── Records for the exercise ──

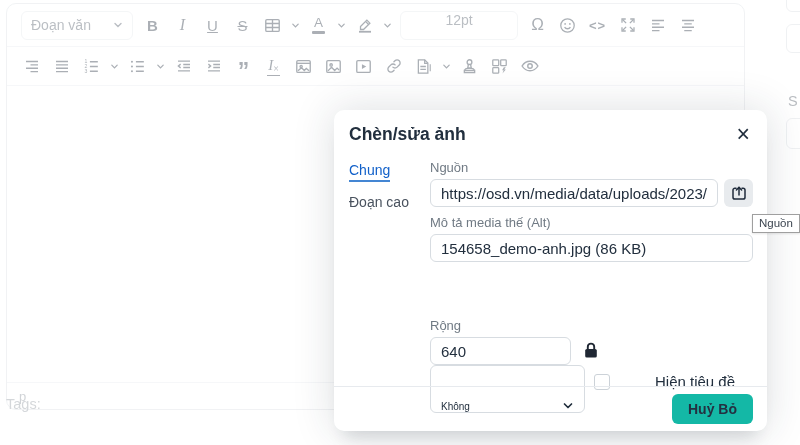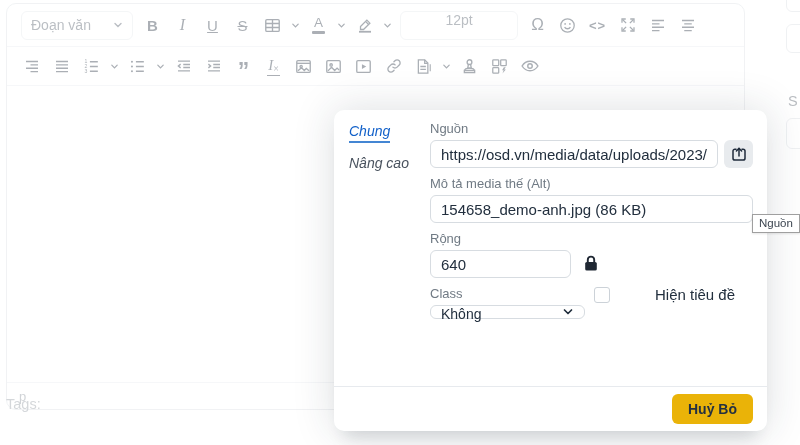--- a/index.html
+++ b/index.html
@@ -45,46 +45,46 @@
 
   
   .backdrop{position:absolute;inset:0;background:rgba(255,255,255,0.62);}
   .dialog{position:absolute;left:334px;top:110px;width:433px;height:321px;background:#fff;border-radius:10px;
           box-shadow:0 16px 16px -10px rgba(34,47,62,.15),0 0 40px 1px rgba(34,47,62,.15);box-sizing:border-box;}
   .dlg-header{display:flex;justify-content:space-between;align-items:flex-start;padding:14px 14px 4px 15px;}
   .dlg-title{font-size:17.5px;font-weight:600;color:#222f3e;}
   .dlg-close{font-size:23px;line-height:20px;color:#222f3e;background:none;border:none;padding:0 3px;font-family:inherit;}
   .dlg-body{display:flex;padding:10px 14px 0 15px;}
   .dlg-nav{width:81px;display:flex;flex-direction:column;gap:12px;padding-top:3px;flex:none;}
-  .tab{font-size:14px;color:#49525e;width:max-content;background:none;border:none;padding:0;font-family:inherit;text-align:left;font-style:italic;}
+  .tab{font-size:14px;color:#49525e;width:max-content;background:none;border:none;padding:0;font-family:inherit;text-align:left;}
   .tab.active{color:#1160c9;border-bottom:2px solid #4486d3;padding-bottom:2px;}
   .dlg-form{flex:1;min-width:0;}
   .f-label{font-size:13px;color:#707a84;margin:8px 0 4px;}
   .f-label.first{margin-top:1px;}
   .f-input{width:100%;height:28px;box-sizing:border-box;border:1px solid #d7dce1;border-radius:6px;
            padding:0 10px;font-size:15px;color:#222f3e;font-family:inherit;background:#fff;outline:none;}
   .src-row{display:flex;gap:6px;}
   .src-btn{width:29px;height:28px;background:#e8ebee;border:none;border-radius:6px;display:flex;
            align-items:center;justify-content:center;flex:none;padding:0;}
   .size-row{display:flex;align-items:flex-end;}
-  .size-col{width:141px;}
+  .size-col{width:141px;margin-top:48px;}
   .size-col + .size-col{margin-left:6px;}
   .lock-wrap{margin:0 0 6px 13px;background:none;border:none;padding:0;}
   .cc-row{display:flex;}
   .class-col{width:155px;}
   .cap-col{margin-left:9px;}
-  .sel{height:14px;box-sizing:border-box;border:1px solid #d7dce1;border-radius:6px;display:flex;
-       align-items:flex-start;justify-content:space-between;padding:0 10px;font-size:14px;color:#222f3e;background:#fff;}
+  .sel{height:48px;box-sizing:border-box;border:1px solid #d7dce1;border-radius:6px;display:flex;
+       align-items:flex-end;justify-content:space-between;padding:0 10px;font-size:10px;color:#222f3e;background:#fff;}
   .chk-row{display:flex;align-items:center;gap:9px;margin-top:8px;}
   .chk{width:16px;height:16px;border:1px solid #ccd2d8;border-radius:3px;appearance:none;-webkit-appearance:none;background:#fff;margin:0;}
   .chk-label{font-size:15px;color:#222f3e;margin-left:36px;}
   .dlg-footer{position:absolute;left:0;right:0;bottom:0;height:45px;border-top:1px solid #e7eaee;display:flex;
               align-items:center;justify-content:flex-end;gap:8px;padding:0 14px;box-sizing:border-box;}
   .btn{height:30px;padding:0 16px;border-radius:6px;font-size:14px;font-weight:700;border:none;font-family:inherit;}
-  .btn-cancel{background:#eab308;color:#243041;}
+  .btn-cancel{background:#14b8a6;color:#243041;}
   .btn-save{background:#006ce7;color:#fff;}
 
   .tooltip{position:absolute;left:752px;top:214px;background:#fff;border:1px solid #9f9f9f;
            padding:2px 6px 3px;font-size:11.5px;color:#3c4550;box-shadow:0 1px 2px rgba(0,0,0,.1);}
 </style>
 </head>
 <body>
 
 <div id="app">
 
@@ -310,24 +310,28 @@
   <div class="side-box sb1"></div>
   <div class="side-box sb2"></div>
   <span class="side-label">S</span>
   <div class="side-box sb3"></div>
 
   <div class="tags">Tags:</div>
 
   <div class="backdrop"></div>
 
   <div class="dialog">
+    <div class="dlg-header">
+      <span class="dlg-title">Chèn/sửa ảnh</span>
+      <button class="dlg-close">×</button>
+    </div>
     <div class="dlg-body">
       <div class="dlg-nav">
         <button class="tab active">Chung</button>
-        <button class="tab">Nâng cao</button>
+        <button class="tab">Đoạn cao</button>
       </div>
       <div class="dlg-form">
         <div class="f-label first">Nguồn</div>
         <div class="src-row">
           <input class="f-input" type="text" value="https://osd.vn/media/data/uploads/2023/01" style="">
           <button class="src-btn">
             <svg class="ic" width="18" height="18" viewBox="0 0 24 24" fill="none" stroke="#202c3c" stroke-width="2" stroke-linecap="round" stroke-linejoin="round">
                 <path d="M8 5.5H6.5A2.5 2.5 0 004 8v9.5A2.5 2.5 0 006.5 20h11a2.5 2.5 0 002.5-2.5V8a2.5 2.5 0 00-2.5-2.5H16"></path>
                 <path d="M12 14.5V4.5"></path>
                 <path d="M8.5 8L12 4.5 15.5 8"></path>
@@ -343,21 +347,20 @@
           </div>
           <button class="lock-wrap">
             <svg class="ic" width="14" height="17" viewBox="0 0 14 17">
                 <path d="M3.8 7V4.8a3.2 3.2 0 016.4 0V7" fill="none" stroke="#1f2733" stroke-width="1.9"></path>
                 <rect x="1.2" y="7" width="11.6" height="8.6" rx="1.6" fill="#1f2733"></rect>
               </svg>
           </button>
         </div>
         <div class="cc-row">
           <div class="class-col">
-            <div class="f-label">Class</div>
             <div class="sel">
               <span>Không</span>
               <svg class="ic" width="12" height="12" viewBox="0 0 12 12">
                   <path d="M2.5 4l3.5 3.5L9.5 4" stroke="#222f3e" stroke-width="1.7" fill="none" stroke-linecap="round" stroke-linejoin="round"></path>
                 </svg>
             </div>
           </div>
           <div class="cap-col">
             <div class="chk-row">
               <input type="checkbox" class="chk" style="">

───

Each entry should be repeated exactly as it appears; the pictures stay out.

**Answer to the problem**
--- a/index.html
+++ b/index.html
@@ -45,46 +45,46 @@
 
   
   .backdrop{position:absolute;inset:0;background:rgba(255,255,255,0.62);}
   .dialog{position:absolute;left:334px;top:110px;width:433px;height:321px;background:#fff;border-radius:10px;
           box-shadow:0 16px 16px -10px rgba(34,47,62,.15),0 0 40px 1px rgba(34,47,62,.15);box-sizing:border-box;}
   .dlg-header{display:flex;justify-content:space-between;align-items:flex-start;padding:14px 14px 4px 15px;}
   .dlg-title{font-size:17.5px;font-weight:600;color:#222f3e;}
   .dlg-close{font-size:23px;line-height:20px;color:#222f3e;background:none;border:none;padding:0 3px;font-family:inherit;}
   .dlg-body{display:flex;padding:10px 14px 0 15px;}
   .dlg-nav{width:81px;display:flex;flex-direction:column;gap:12px;padding-top:3px;flex:none;}
-  .tab{font-size:14px;color:#49525e;width:max-content;background:none;border:none;padding:0;font-family:inherit;text-align:left;font-style:italic;}
+  .tab{font-size:14px;color:#49525e;width:max-content;background:none;border:none;padding:0;font-family:inherit;text-align:left;}
   .tab.active{color:#1160c9;border-bottom:2px solid #4486d3;padding-bottom:2px;}
   .dlg-form{flex:1;min-width:0;}
   .f-label{font-size:13px;color:#707a84;margin:8px 0 4px;}
   .f-label.first{margin-top:1px;}
   .f-input{width:100%;height:28px;box-sizing:border-box;border:1px solid #d7dce1;border-radius:6px;
            padding:0 10px;font-size:15px;color:#222f3e;font-family:inherit;background:#fff;outline:none;}
   .src-row{display:flex;gap:6px;}
   .src-btn{width:29px;height:28px;background:#e8ebee;border:none;border-radius:6px;display:flex;
            align-items:center;justify-content:center;flex:none;padding:0;}
   .size-row{display:flex;align-items:flex-end;}
-  .size-col{width:141px;}
+  .size-col{width:141px;margin-top:48px;}
   .size-col + .size-col{margin-left:6px;}
   .lock-wrap{margin:0 0 6px 13px;background:none;border:none;padding:0;}
   .cc-row{display:flex;}
   .class-col{width:155px;}
   .cap-col{margin-left:9px;}
-  .sel{height:14px;box-sizing:border-box;border:1px solid #d7dce1;border-radius:6px;display:flex;
-       align-items:flex-start;justify-content:space-between;padding:0 10px;font-size:14px;color:#222f3e;background:#fff;}
+  .sel{height:48px;box-sizing:border-box;border:1px solid #d7dce1;border-radius:6px;display:flex;
+       align-items:flex-end;justify-content:space-between;padding:0 10px;font-size:10px;color:#222f3e;background:#fff;}
   .chk-row{display:flex;align-items:center;gap:9px;margin-top:8px;}
   .chk{width:16px;height:16px;border:1px solid #ccd2d8;border-radius:3px;appearance:none;-webkit-appearance:none;background:#fff;margin:0;}
   .chk-label{font-size:15px;color:#222f3e;margin-left:36px;}
   .dlg-footer{position:absolute;left:0;right:0;bottom:0;height:45px;border-top:1px solid #e7eaee;display:flex;
               align-items:center;justify-content:flex-end;gap:8px;padding:0 14px;box-sizing:border-box;}
   .btn{height:30px;padding:0 16px;border-radius:6px;font-size:14px;font-weight:700;border:none;font-family:inherit;}
-  .btn-cancel{background:#eab308;color:#243041;}
+  .btn-cancel{background:#14b8a6;color:#243041;}
   .btn-save{background:#006ce7;color:#fff;}
 
   .tooltip{position:absolute;left:752px;top:214px;background:#fff;border:1px solid #9f9f9f;
            padding:2px 6px 3px;font-size:11.5px;color:#3c4550;box-shadow:0 1px 2px rgba(0,0,0,.1);}
 </style>
 </head>
 <body>
 
 <div id="app">
 
@@ -310,24 +310,28 @@
   <div class="side-box sb1"></div>
   <div class="side-box sb2"></div>
   <span class="side-label">S</span>
   <div class="side-box sb3"></div>
 
   <div class="tags">Tags:</div>
 
   <div class="backdrop"></div>
 
   <div class="dialog">
+    <div class="dlg-header">
+      <span class="dlg-title">Chèn/sửa ảnh</span>
+      <button class="dlg-close">×</button>
+    </div>
     <div class="dlg-body">
       <div class="dlg-nav">
         <button class="tab active">Chung</button>
-        <button class="tab">Nâng cao</button>
+        <button class="tab">Đoạn cao</button>
       </div>
       <div class="dlg-form">
         <div class="f-label first">Nguồn</div>
         <div class="src-row">
           <input class="f-input" type="text" value="https://osd.vn/media/data/uploads/2023/01" style="">
           <button class="src-btn">
             <svg class="ic" width="18" height="18" viewBox="0 0 24 24" fill="none" stroke="#202c3c" stroke-width="2" stroke-linecap="round" stroke-linejoin="round">
                 <path d="M8 5.5H6.5A2.5 2.5 0 004 8v9.5A2.5 2.5 0 006.5 20h11a2.5 2.5 0 002.5-2.5V8a2.5 2.5 0 00-2.5-2.5H16"></path>
                 <path d="M12 14.5V4.5"></path>
                 <path d="M8.5 8L12 4.5 15.5 8"></path>
@@ -343,21 +347,20 @@
           </div>
           <button class="lock-wrap">
             <svg class="ic" width="14" height="17" viewBox="0 0 14 17">
                 <path d="M3.8 7V4.8a3.2 3.2 0 016.4 0V7" fill="none" stroke="#1f2733" stroke-width="1.9"></path>
                 <rect x="1.2" y="7" width="11.6" height="8.6" rx="1.6" fill="#1f2733"></rect>
               </svg>
           </button>
         </div>
         <div class="cc-row">
           <div class="class-col">
-            <div class="f-label">Class</div>
             <div class="sel">
               <span>Không</span>
               <svg class="ic" width="12" height="12" viewBox="0 0 12 12">
                   <path d="M2.5 4l3.5 3.5L9.5 4" stroke="#222f3e" stroke-width="1.7" fill="none" stroke-linecap="round" stroke-linejoin="round"></path>
                 </svg>
             </div>
           </div>
           <div class="cap-col">
             <div class="chk-row">
               <input type="checkbox" class="chk" style="">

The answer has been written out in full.